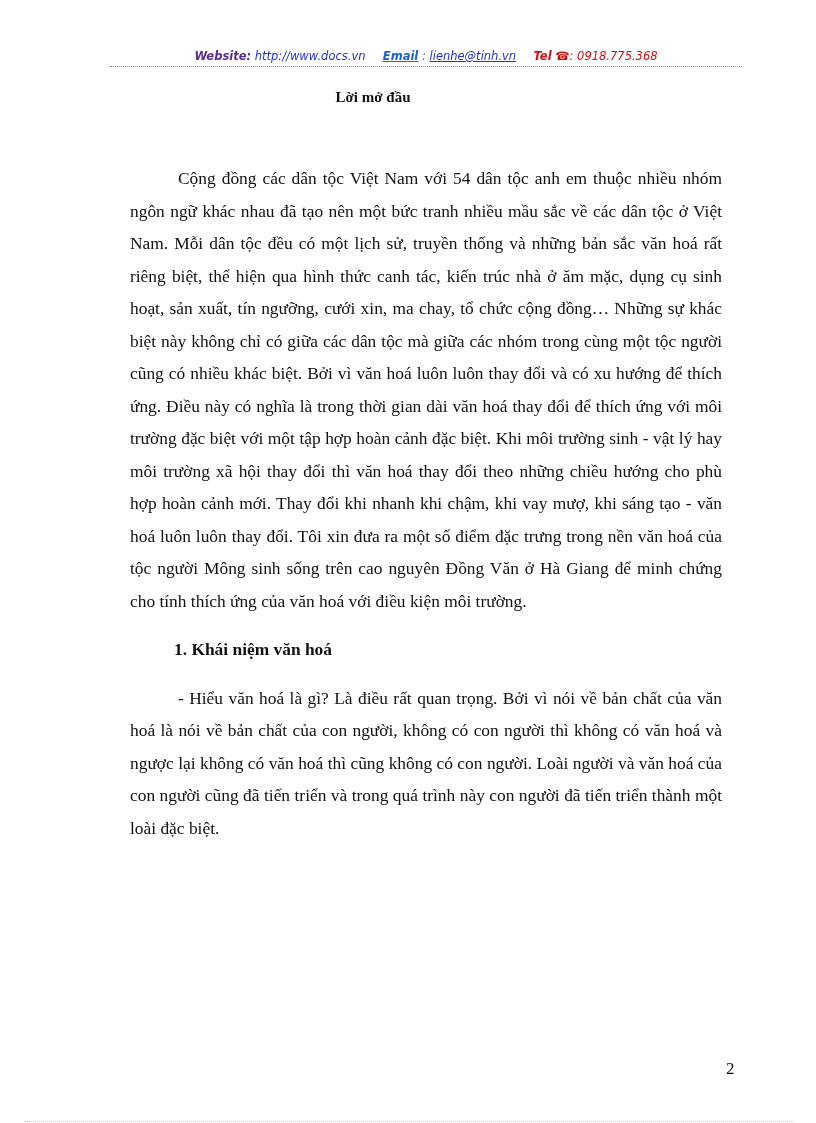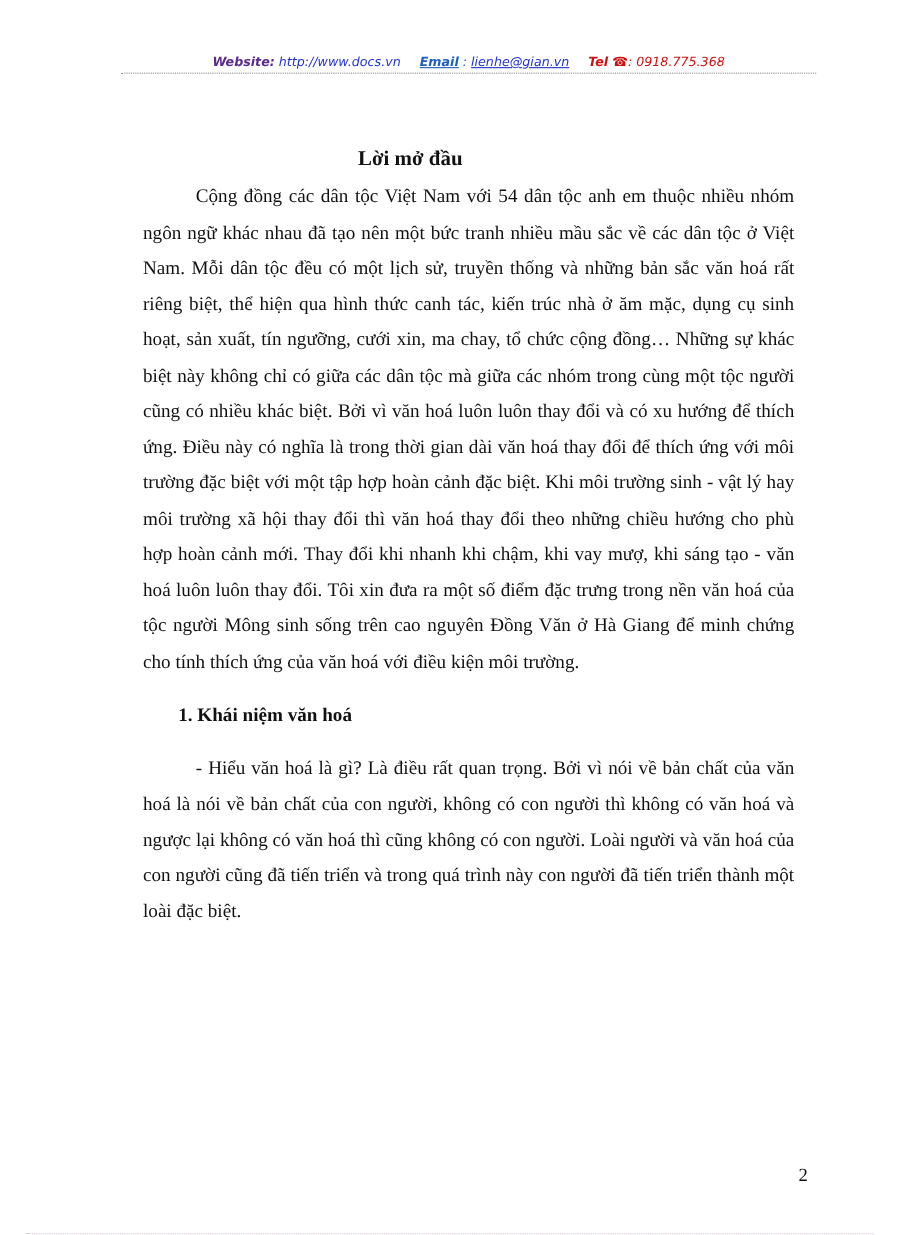--- a/index.html
+++ b/index.html
@@ -101,7 +101,7 @@
   <span class="gap"></span>
   <span class="lbl email-lbl">Email</span>
   <span class="email-sep">:</span>
-  <span class="email-link">lienhe@gian.vn</span>
+  <span class="email-link">lienhe@tinh.vn</span>
   <span class="gap"></span>
   <span class="lbl tel-lbl">Tel</span>
   <span class="lbl tel-lbl">☎</span><span class="tel-val">:</span>

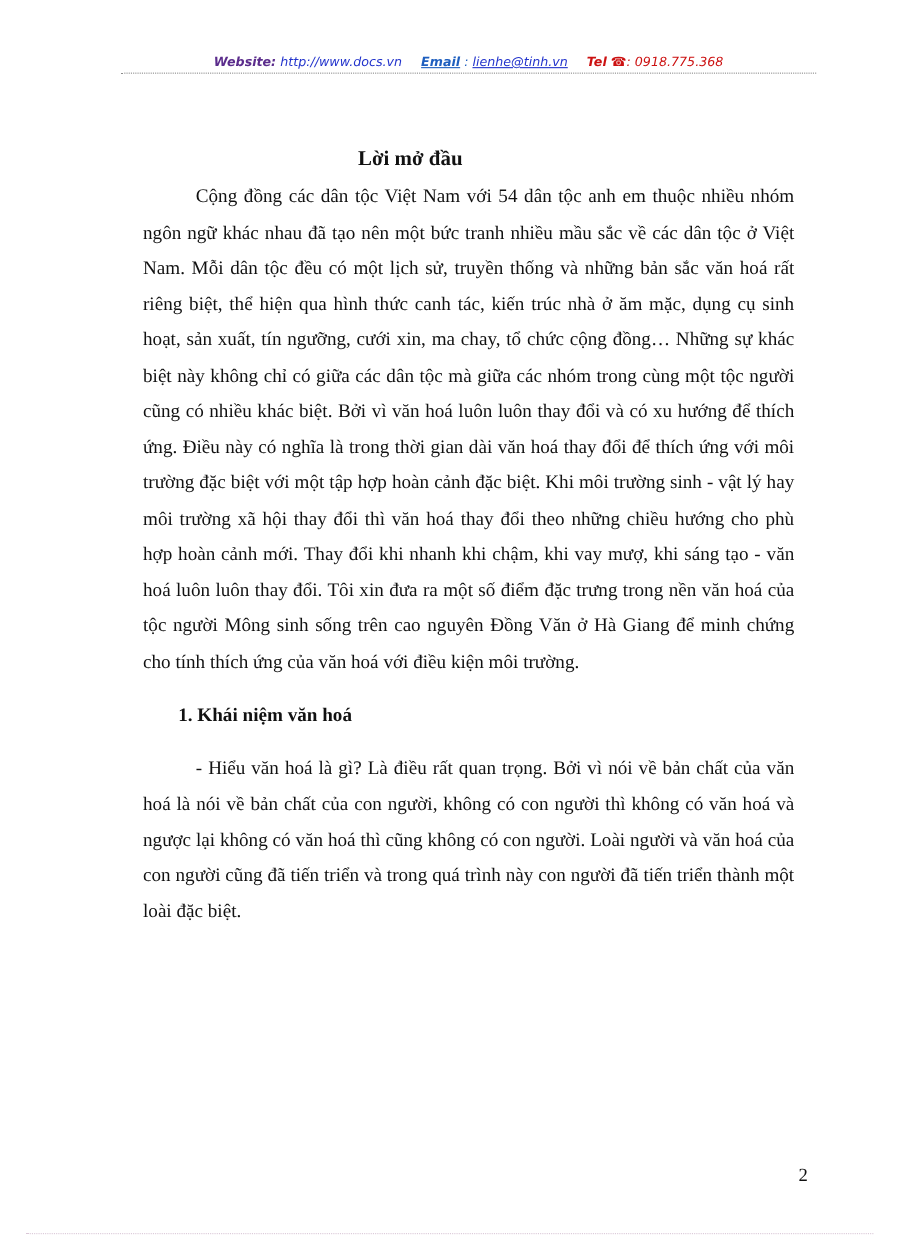--- a/index.html
+++ b/index.html
@@ -52,9 +52,8 @@
       width: 746px;
       text-align: center;
       font-weight: bold;
-      font-size: 19px;
+      font-size: 15px;
       line-height: 22px;
-      margin-top: 48px;
     }
     .content {
       position: absolute;

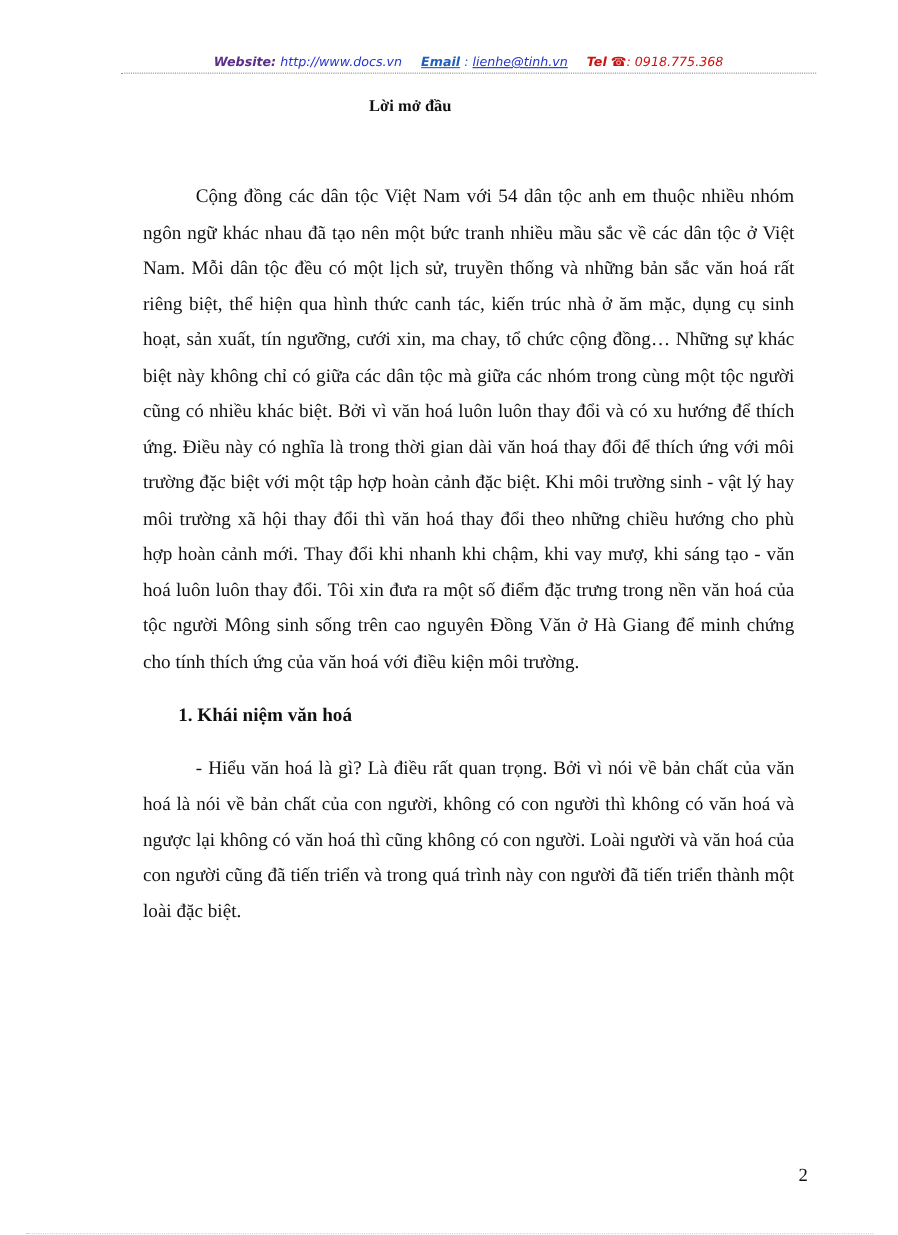--- a/index.html
+++ b/index.html
@@ -69,7 +69,7 @@
       text-indent: 48px;
     }
     .content h2 {
-      margin: 0;
+      margin: 12px;
       font-size: 17.4px;
       font-weight: bold;
       line-height: 32.5px;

______________________________

Problem: Print all entries exactly, without images.

Solution:
--- a/index.html
+++ b/index.html
@@ -101,7 +101,7 @@
   <span class="gap"></span>
   <span class="lbl email-lbl">Email</span>
   <span class="email-sep">:</span>
-  <span class="email-link">lienhe@gian.vn</span>
+  <span class="email-link">lienhe@tinh.vn</span>
   <span class="gap"></span>
   <span class="lbl tel-lbl">Tel</span>
   <span class="lbl tel-lbl">☎</span><span class="tel-val">:</span>

--- a/index.html
+++ b/index.html
@@ -52,9 +52,8 @@
       width: 746px;
       text-align: center;
       font-weight: bold;
-      font-size: 19px;
+      font-size: 15px;
       line-height: 22px;
-      margin-top: 48px;
     }
     .content {
       position: absolute;

--- a/index.html
+++ b/index.html
@@ -69,7 +69,7 @@
       text-indent: 48px;
     }
     .content h2 {
-      margin: 0;
+      margin: 12px;
       font-size: 17.4px;
       font-weight: bold;
       line-height: 32.5px;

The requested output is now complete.